I know. I risk boring even myself as I continue to write about diet and health issues. How much duller can it get? But this is probably the last time in a while that I’ll feel inspired to write about these things, at least in any great detail. And I’m not going into that much detail today. It’s just that I’ve spent the last week being much more relaxed about what food I eat, and I’ve noticed a huge difference in the way I feel. That seemed worthy of a post.
As I recently noted, I feel very good about the efforts I’ve made. However, from Christmas Eve through New Year’s, I decided not to restrict myself. I wasn’t going to go overboard, but I wasn’t going to avoid things, and Christmas day itself was a free-for-all. Today, New Year’s Eve, is also supposed to be a free-for-all. You probably think that means I’m having lots of fun. But the truth is – I kind of hate it. As soon as the protective dietary walls came down, I’ve felt worse. More sluggish, more uncomfortable in my gut. The good news is, this motivates me. I’m actually looking forward to being more disciplined again. It feels better. I wasn’t on my new health kick for very long, but I’m glad I can already recognize a difference. That’s an inspiring thing. In fact, I’ve been surprised to learn that eating better has resulted in me getting full faster. I didn’t notice that while I was eating better, but since reverting back to recklessness, I can tell I don’t want to eat as much as I used to. We got pizza a few days ago, and I ate less than I normally would have and felt like I’d eaten too much. It’s probably a good thing – just one piece of pizza I ate had half a day’s worth of saturated fat in it. (Cheese is a killer, I’m afraid.) Even though I’ve been more relaxed, I’ve been paying attention to what I eat, and there have been a couple of days when I’ve taken in almost three times the daily recommended amount of saturated fat. That’s easy to do when something like a half cup of egg nog gives you 25% of the recommended daily amount. But it’s also pretty freaky.
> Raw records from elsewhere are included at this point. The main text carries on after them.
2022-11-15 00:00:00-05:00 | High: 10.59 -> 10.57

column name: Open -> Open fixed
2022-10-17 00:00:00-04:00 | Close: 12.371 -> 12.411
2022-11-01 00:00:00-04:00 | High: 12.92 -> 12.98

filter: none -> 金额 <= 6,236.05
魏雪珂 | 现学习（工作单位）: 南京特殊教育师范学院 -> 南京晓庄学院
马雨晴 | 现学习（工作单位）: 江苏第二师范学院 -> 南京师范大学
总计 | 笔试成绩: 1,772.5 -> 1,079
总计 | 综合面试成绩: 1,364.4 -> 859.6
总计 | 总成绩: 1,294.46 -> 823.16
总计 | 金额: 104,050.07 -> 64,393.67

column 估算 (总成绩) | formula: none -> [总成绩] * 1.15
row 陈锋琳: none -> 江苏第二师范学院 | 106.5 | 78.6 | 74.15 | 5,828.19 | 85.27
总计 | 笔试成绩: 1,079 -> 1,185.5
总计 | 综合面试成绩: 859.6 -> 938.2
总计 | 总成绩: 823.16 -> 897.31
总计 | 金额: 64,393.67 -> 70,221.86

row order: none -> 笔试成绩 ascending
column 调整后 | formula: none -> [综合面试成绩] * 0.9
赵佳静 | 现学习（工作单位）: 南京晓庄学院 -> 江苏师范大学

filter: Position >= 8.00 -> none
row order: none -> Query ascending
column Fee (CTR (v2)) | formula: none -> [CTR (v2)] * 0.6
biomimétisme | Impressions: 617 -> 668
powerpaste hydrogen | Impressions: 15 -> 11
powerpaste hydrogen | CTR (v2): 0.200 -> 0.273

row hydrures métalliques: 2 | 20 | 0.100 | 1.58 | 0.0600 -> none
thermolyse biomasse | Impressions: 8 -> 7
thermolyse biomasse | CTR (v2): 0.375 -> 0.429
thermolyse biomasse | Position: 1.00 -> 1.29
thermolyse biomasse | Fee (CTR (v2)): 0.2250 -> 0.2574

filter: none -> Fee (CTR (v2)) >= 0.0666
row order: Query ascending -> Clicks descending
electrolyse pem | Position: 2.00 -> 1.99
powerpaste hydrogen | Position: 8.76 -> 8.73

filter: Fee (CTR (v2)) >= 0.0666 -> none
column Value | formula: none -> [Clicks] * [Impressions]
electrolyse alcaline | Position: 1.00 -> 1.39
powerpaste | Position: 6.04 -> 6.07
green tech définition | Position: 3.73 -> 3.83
So yes, I’m finishing out the year with all the bad stuff, and I’ll begin the New Year on a much better note. I really will go back to better practices, even after this splurge. I’m not worried about that. If sheer feeling better weren’t enough motivation, there’s also the fact that in the brief time since I’ve seen my doctor, I think I’ve dropped a pound or two. I’m not sure. I got a bathroom scale several days ago, and according to it I weigh ten pounds less than I did when I was at the doctor. Some of that is probably due to differences in what I was wearing and, perhaps, differences in the scales themselves. But I’m crossing my fingers that those things cannot account for all ten pounds. Who knows, I may have put those pounds back on in the last few days, but I trust they’ll disappear again. Here’s to 2011!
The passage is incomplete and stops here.